Covid: still testing positive 8 days in

Teesste

Well-known member
8 days into my 10 days of isolation and I’m still testing positive. I’m assuming if I’m still testing positive (without a high temperature) come Friday when I can go out again I just crack on with life as normal as I won’t be contagious!?

There doesn’t seem to be much said about this anywhere.

As an aside, did anyone else lose their sense of taste/smell?? Absolutely hating it and hoping it doesn’t last much longer but apparently it can be weeks before it comes back.
 
I can taste things but have like a sanitised taste in my mouth which can get stringer from time to time,been this way over a year now . Yet I’ve never tested positive for covid
 
8 days into my 10 days of isolation and I’m still testing positive. I’m assuming if I’m still testing positive (without a high temperature) come Friday when I can go out again I just crack on with life as normal as I won’t be contagious!?

There doesn’t seem to be much said about this anywhere.
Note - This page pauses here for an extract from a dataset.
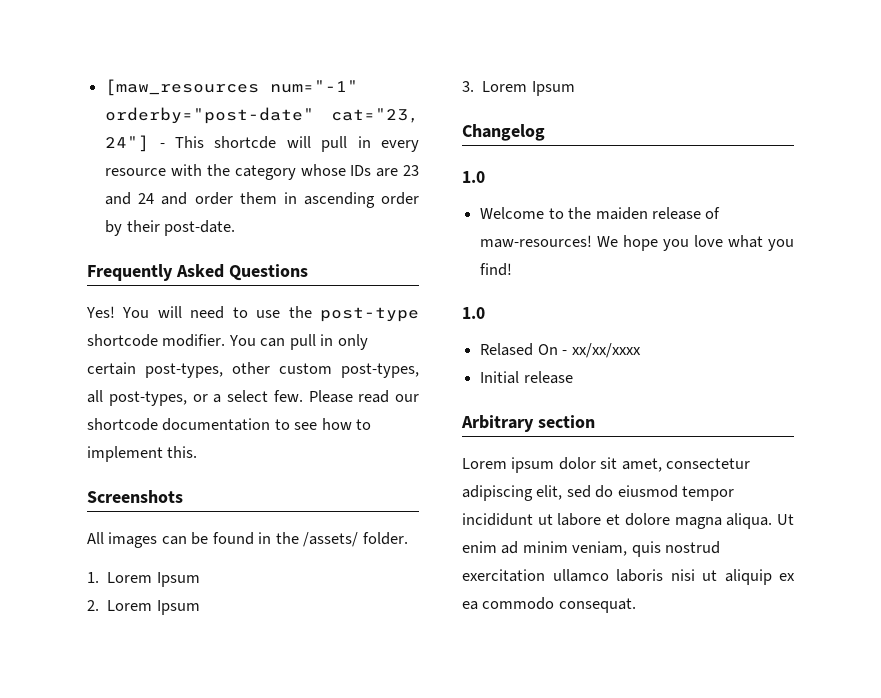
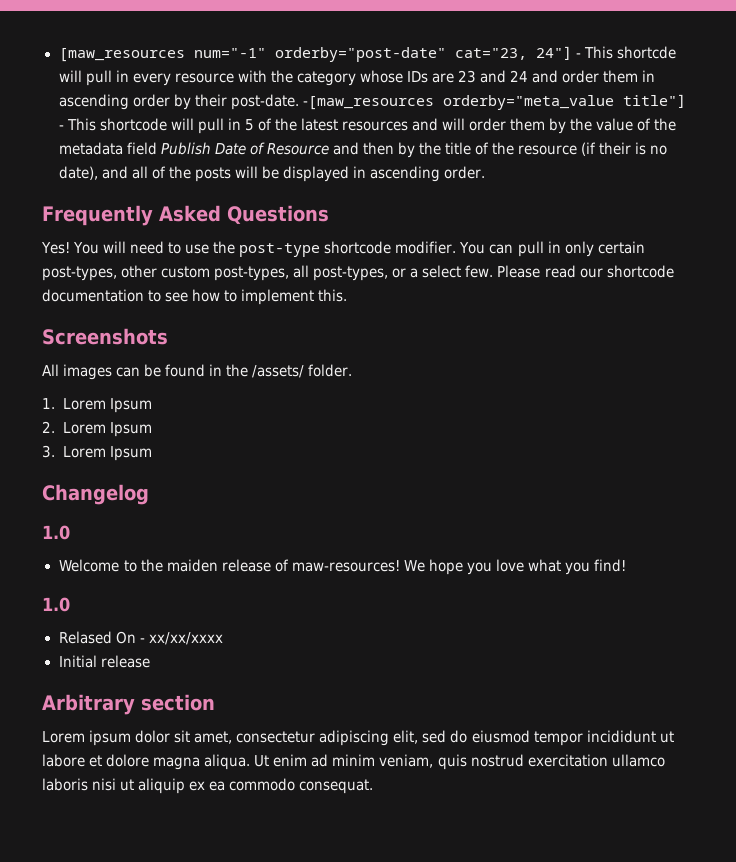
+ -[maw_resources orderby="meta_value title"] - This shortcode will pull in 5 of the latest resources and will order them by the value of the metadata field Publish Date of Resource and then by the title of the resource (if their is no date), and all of the posts will be displayed in ascending order.

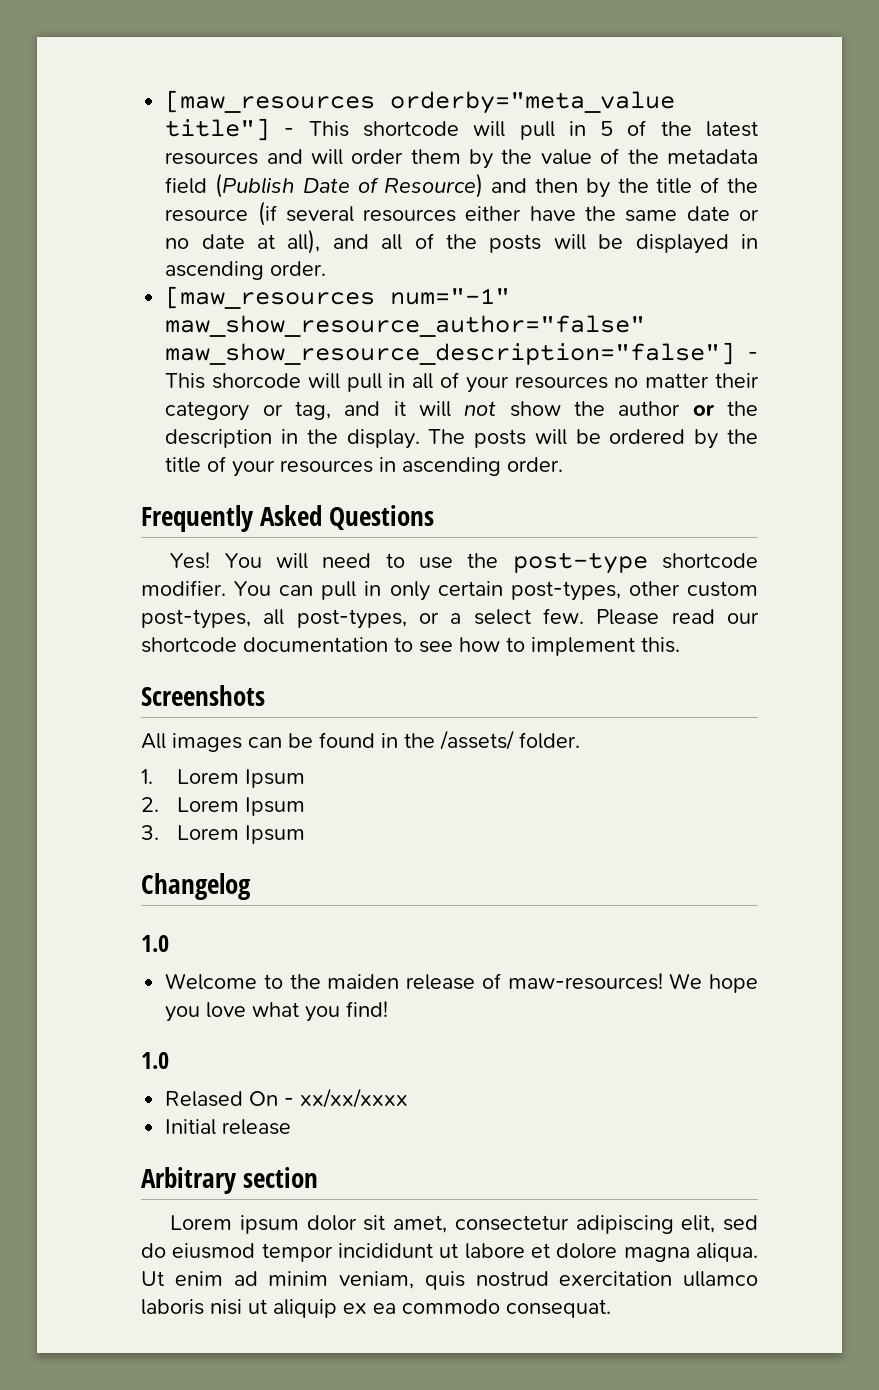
- [maw_resources num="-1" orderby="post-date" cat="23, 24"] - This shortcde will pull in every resource with the category whose IDs are 23 and 24 and order them in ascending order by their post-date. -[maw_resources orderby="meta_value title"] - This shortcode will pull in 5 of the latest resources and will order them by the value of the metadata field Publish Date of Resource and then by the title of the resource (if their is no date), and all of the posts will be displayed in ascending order.
+ [maw_resources orderby="meta_value title"] - This shortcode will pull in 5 of the latest resources and will order them by the value of the metadata field (Publish Date of Resource) and then by the title of the resource (if several resources either have the same date or no date at all), and all of the posts will be displayed in ascending order.
+ [maw_resources num="-1" maw_show_resource_author="false" maw_show_resource_description="false"] - This shorcode will pull in all of your resources no matter their category or tag, and it will not show the author or the description in the display. The posts will be ordered by the title of your resources in ascending order.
As an aside, did anyone else lose their sense of taste/smell?? Absolutely hating it and hoping it doesn’t last much longer but apparently it can be weeks before it comes back.
From the M.I.T website:

How do we know 10 days is long enough? Because researchers at the CDC and elsewhere have failed to successfully culture viral particles obtained from individuals more than nine days after their symptoms began. In fact, according to the CDC, “the statistically estimated likelihood of recovering replication-competent virus approaches zero by 10 days.” Replication-competent virus is virus that can infect cells and reproduce itself to make additional infectious particles. Individuals who are not shedding replication-competent virus are not infectious and cannot transmit the virus to others.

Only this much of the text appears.